Exercise description |
The response must contain every line from the records below that has "absolute".

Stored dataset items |

——

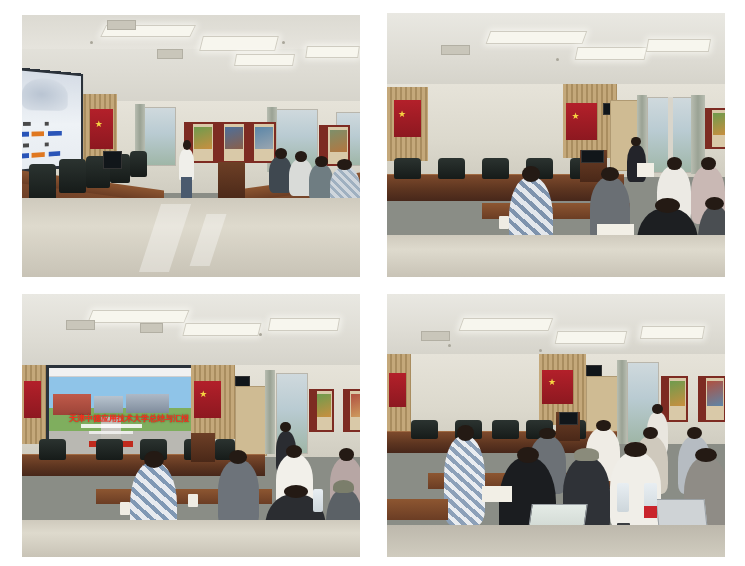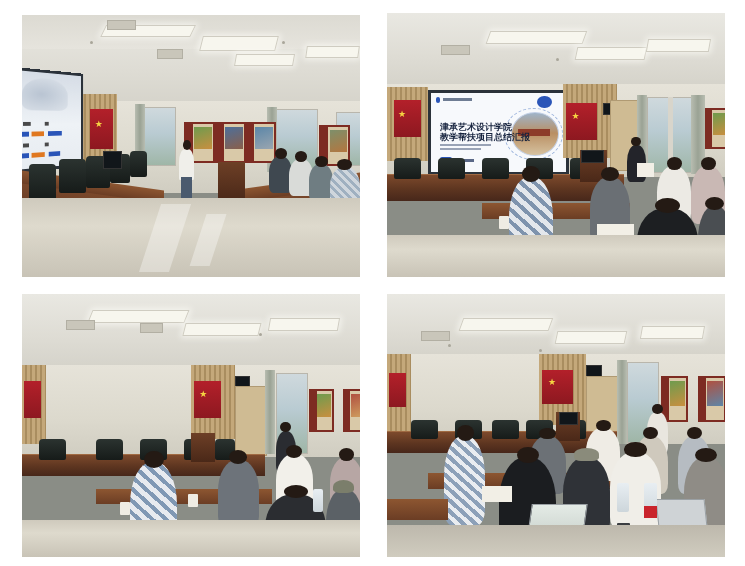--- a/index.html
+++ b/index.html
@@ -197,23 +197,6 @@
         <div class="flag-emblem" style="left:16%;top:26%;">★</div>
       </div>
 
-      <div class="screen" style="left:12%;top:29%;width:40%;height:30%;">
-        <div class="screen-inner slidebody">
-          <div style="position:absolute;left:4%;top:6%;width:3%;height:7%;background:#2a55b8;border-radius:2px;"></div>
-          <div class="txtline" style="left:9%;top:7%;width:22%;height:4%;background:#6e7c93;"></div>
-          <div style="position:absolute;right:10%;top:4%;width:11%;height:16%;background:#2a55b8;border-radius:50%;"></div>
-          <div style="position:absolute;right:5%;top:24%;width:34%;height:54%;border-radius:50%;overflow:hidden;border:1px solid #c3d0e6;background:linear-gradient(180deg,#9fb4c9 0%,#b98f63 48%,#d6c2a0 100%);">
-            <div style="position:absolute;left:12%;top:38%;width:70%;height:16%;background:#8d3c2a;"></div>
-          </div>
-          <div style="position:absolute;right:2%;top:19%;width:42%;height:64%;border:1px dashed #9fb6dd;border-radius:50%;"></div>
-          <div class="slide-title" style="left:7%;top:36%;font-size:9px;color:#16233e;">津承艺术设计学院</div>
-          <div class="slide-title" style="left:7%;top:48%;font-size:9px;color:#16233e;">教学帮扶项目总结汇报</div>
-          <div class="txtline" style="left:7%;top:65%;width:38%;height:2.5%;background:rgba(90,105,135,.6);"></div>
-          <div class="txtline" style="left:7%;top:70%;width:30%;height:2.5%;background:rgba(90,105,135,.6);"></div>
-          <div style="position:absolute;left:7%;top:82%;width:9%;height:7%;background:#2a55b8;border-radius:2px;"></div>
-          <div class="txtline" style="left:18%;top:83.5%;width:14%;height:4%;background:#5a6887;"></div>
-        </div>
-      </div>
 
       <div class="woodslat" style="left:52%;top:27%;width:16%;height:28%;"></div>
       <div class="flag" style="left:53%;top:34%;width:9%;height:14%;">

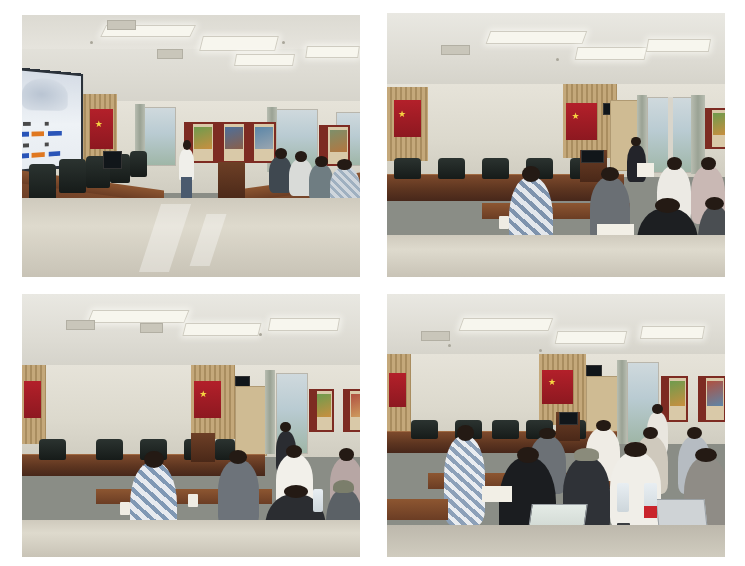--- a/index.html
+++ b/index.html
@@ -271,6 +271,19 @@
       <div class="woodslat" style="left:0%;top:27%;width:7%;height:30%;"></div>
       <div class="flag" style="left:0.5%;top:33%;width:5%;height:14%;"></div>
 
+      <div class="screen" style="left:7%;top:27%;width:43%;height:33%;">
+        <div class="screen-inner" style="background:linear-gradient(180deg,#eef1f5 0 10%,#8fc4e8 10% 46%,#7fae5e 46% 72%,#b9b8b2 72% 100%);">
+          <div style="position:absolute;left:0;top:0;width:100%;height:9%;background:#f1f1f1;border-bottom:1px solid #cfcfcf;"></div>
+          <div style="position:absolute;left:3%;top:30%;width:26%;height:24%;background:linear-gradient(180deg,#c05a4a,#9c4438);"></div>
+          <div style="position:absolute;left:31%;top:32%;width:20%;height:20%;background:linear-gradient(180deg,#b8c3ce,#8d9aa8);"></div>
+          <div style="position:absolute;left:53%;top:30%;width:30%;height:22%;background:linear-gradient(180deg,#aeb9c6,#7f8c9c);"></div>
+          <div style="position:absolute;left:36%;top:56%;width:14%;height:40%;background:linear-gradient(180deg,#d5d3cc,#b1aea6);"></div>
+          <div class="slide-title" style="left:14%;top:52%;font-size:8px;color:#ff2b1c;text-shadow:0 0 2px rgba(0,0,0,.5);">天津中德应用技术大学总结与汇报</div>
+          <div class="txtline" style="left:22%;top:65%;width:42%;height:4%;background:rgba(255,255,255,.85);"></div>
+          <div class="txtline" style="left:28%;top:73%;width:30%;height:3%;background:rgba(255,255,255,.7);"></div>
+          <div style="position:absolute;left:28%;top:84%;width:30%;height:7%;background:#c02a1d;"></div>
+        </div>
+      </div>
 
       <div class="woodslat" style="left:50%;top:27%;width:13%;height:28%;"></div>
       <div class="flag" style="left:51%;top:33%;width:8%;height:14%;">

——

Your response |
-          <div style="position:absolute;left:4%;top:6%;width:3%;height:7%;background:#2a55b8;border-radius:2px;"></div>
-          <div style="position:absolute;right:10%;top:4%;width:11%;height:16%;background:#2a55b8;border-radius:50%;"></div>
-          <div style="position:absolute;right:5%;top:24%;width:34%;height:54%;border-radius:50%;overflow:hidden;border:1px solid #c3d0e6;background:linear-gradient(180deg,#9fb4c9 0%,#b98f63 48%,#d6c2a0 100%);">
-            <div style="position:absolute;left:12%;top:38%;width:70%;height:16%;background:#8d3c2a;"></div>
-          <div style="position:absolute;right:2%;top:19%;width:42%;height:64%;border:1px dashed #9fb6dd;border-radius:50%;"></div>
-          <div style="position:absolute;left:7%;top:82%;width:9%;height:7%;background:#2a55b8;border-radius:2px;"></div>
+          <div style="position:absolute;left:0;top:0;width:100%;height:9%;background:#f1f1f1;border-bottom:1px solid #cfcfcf;"></div>
+          <div style="position:absolute;left:3%;top:30%;width:26%;height:24%;background:linear-gradient(180deg,#c05a4a,#9c4438);"></div>
+          <div style="position:absolute;left:31%;top:32%;width:20%;height:20%;background:linear-gradient(180deg,#b8c3ce,#8d9aa8);"></div>
+          <div style="position:absolute;left:53%;top:30%;width:30%;height:22%;background:linear-gradient(180deg,#aeb9c6,#7f8c9c);"></div>
+          <div style="position:absolute;left:36%;top:56%;width:14%;height:40%;background:linear-gradient(180deg,#d5d3cc,#b1aea6);"></div>
+          <div style="position:absolute;left:28%;top:84%;width:30%;height:7%;background:#c02a1d;"></div>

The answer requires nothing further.